Je sortis pisser : leurs discussions me hérissaient. Ensuite, direction la palestre. Je manquais de sommeil, mais n'ayant rien but la veille, j'étais dans un meilleur état que les autres, et je comptais bien profiter du calme ménagé par leur grasse matinée – j'enchainai ensuite sur les bains, glorieusement vides, quand les deux messagers me trouvèrent.
— Tu es convoqué par Philippos.
Les Makedonès disaient rarement le roi. Son prénom était courant dans le pays, mais si on n'y ajoutait pas de fils de ou d'origine, au palais, on devinait toujours à qui ils pensaient – et ils avaient une façon de le dire, comme s'ils parlaient d'un oncle bien aimé, le genre de ceux qui ramènent toujours des cadeaux quand la famille se rassemble pour un festival.
— Tu es convoqué par le prince Alexandros, ajouta l'autre.
Ils avaient l'air de trouver ça très drôle. Moi, je me disais : il ne manquerait plus qu'un serviteur d'Antipatros débarque.
Fraichement lavé et habillé, je suivis vers le bureau royal. Ma rencontre de la veille m'avait suffi, et qu'est-ce qu'il pouvait bien me vouloir ? Un frisson dégoûté me parcouru en imaginant, une seconde, Pausanias en train de mâcher son éternelle gomme de Khios, accroché au cou du tyran borgne...

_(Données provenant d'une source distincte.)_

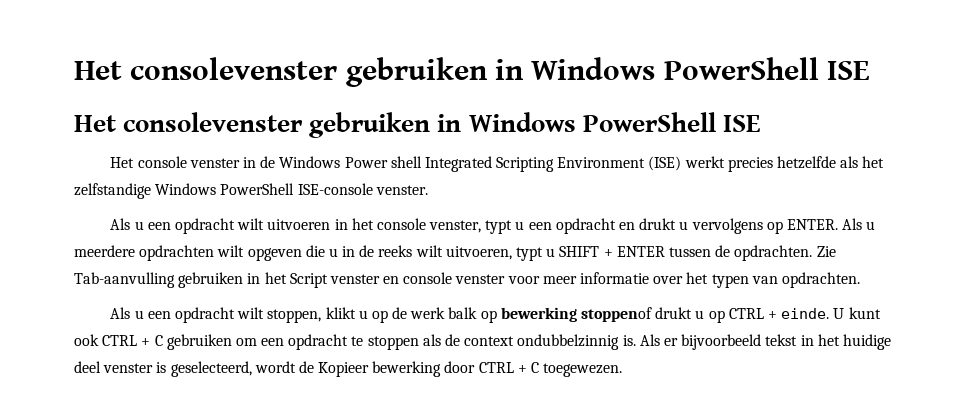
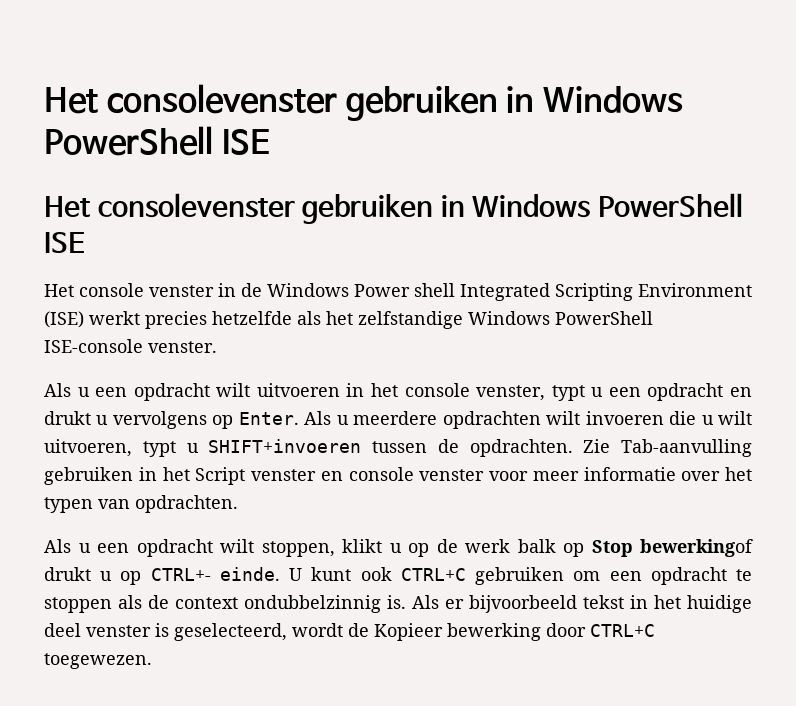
- Als u een opdracht wilt uitvoeren in het console venster, typt u een opdracht en drukt u vervolgens op ENTER.
+ Als u een opdracht wilt uitvoeren in het console venster, typt u een opdracht en drukt u vervolgens op Enter.
- Als u meerdere opdrachten wilt opgeven die u in de reeks wilt uitvoeren, typt u SHIFT + ENTER tussen de opdrachten.
+ Als u meerdere opdrachten wilt invoeren die u wilt uitvoeren, typt u SHIFT+invoeren tussen de opdrachten.
- Als u een opdracht wilt stoppen, klikt u op de werk balk op bewerking stoppenof drukt u op CTRL + einde.
+ Als u een opdracht wilt stoppen, klikt u op de werk balk op Stop bewerkingof drukt u op CTRL+- einde.
- U kunt ook CTRL + C gebruiken om een opdracht te stoppen als de context ondubbelzinnig is.
+ U kunt ook CTRL+C gebruiken om een opdracht te stoppen als de context ondubbelzinnig is.
- Als er bijvoorbeeld tekst in het huidige deel venster is geselecteerd, wordt de Kopieer bewerking door CTRL + C toegewezen.
+ Als er bijvoorbeeld tekst in het huidige deel venster is geselecteerd, wordt de Kopieer bewerking door CTRL+C toegewezen.

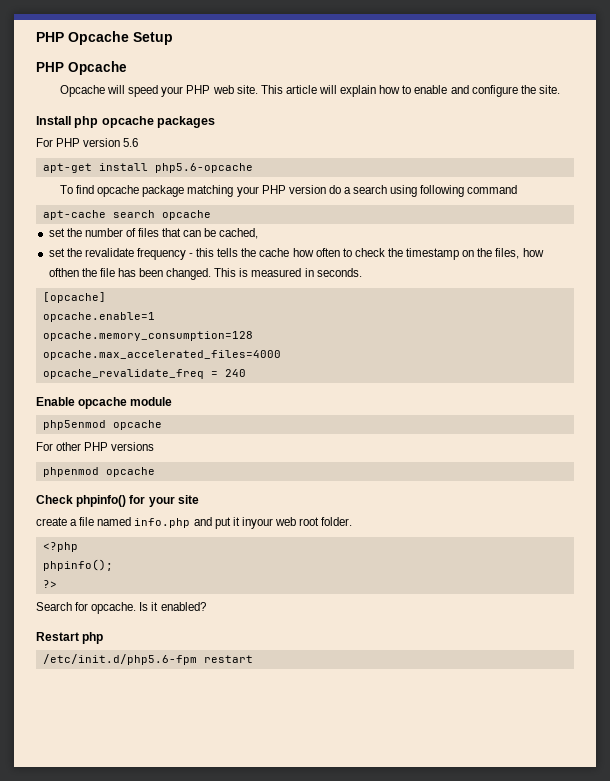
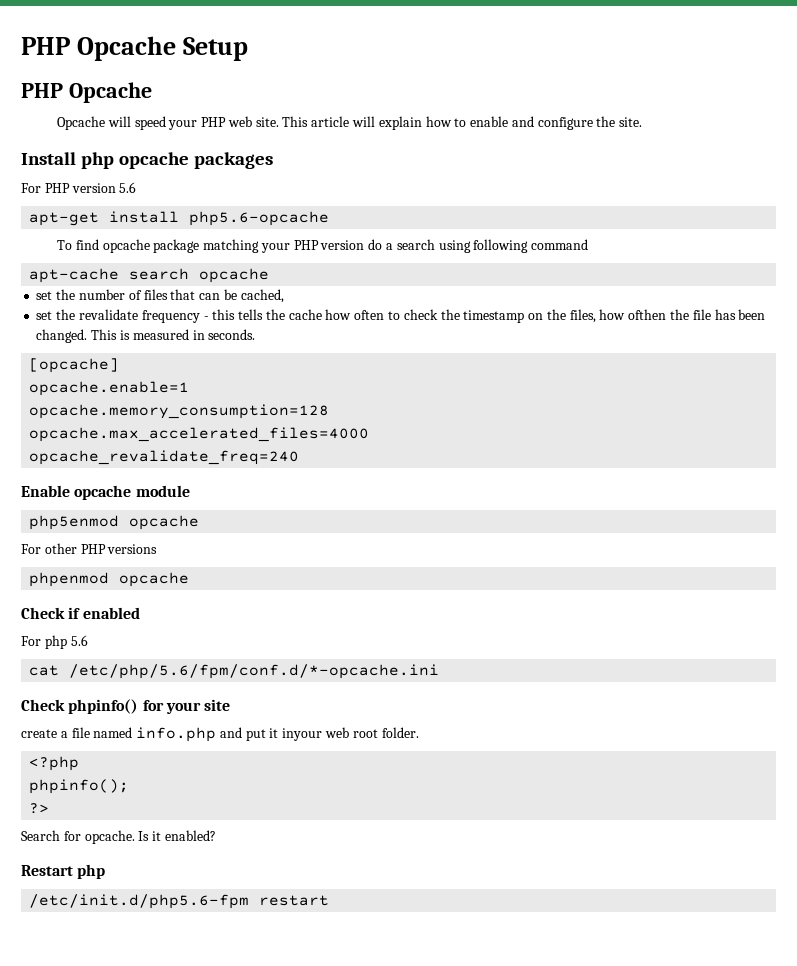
- opcache_revalidate_freq = 240
+ opcache_revalidate_freq=240
+ Check if enabled
+ For php 5.6
+ cat /etc/php/5.6/fpm/conf.d/*-opcache.ini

Le tyran, affalé sur une couchette près d'une fenêtre donnant sur un jardin paradisiaque, mâchait un bâton de réglisse ; sur une table basse, une infusion fleurait fortement la menthe. Malgré ces remèdes bien connus pour soulager l'estomac et sa position plus que détendue, il semblait bien plus frais que mes camarades adolescents.
— Bien dormi ?
— Oui.
— Réglisse ?
Il me désigna un bol remplit de racines. Je secouai la tête – je n'avais envie de rien, sauf de savoir ce qu'il me voulait.
— J'aime bien rencontrer les compagnons de mon fils, entama-t-il. Tu te plais ici ?
La même question que la veille. Se souvenait-il m'avoir déjà rencontré ? Ou avait-il noyé le souvenir de notre première conversation dans un torrent de vin ?
— Oui.
— Ah ! C'est bien dommage.
Je clignai des yeux. Dommage ? Pourquoi ?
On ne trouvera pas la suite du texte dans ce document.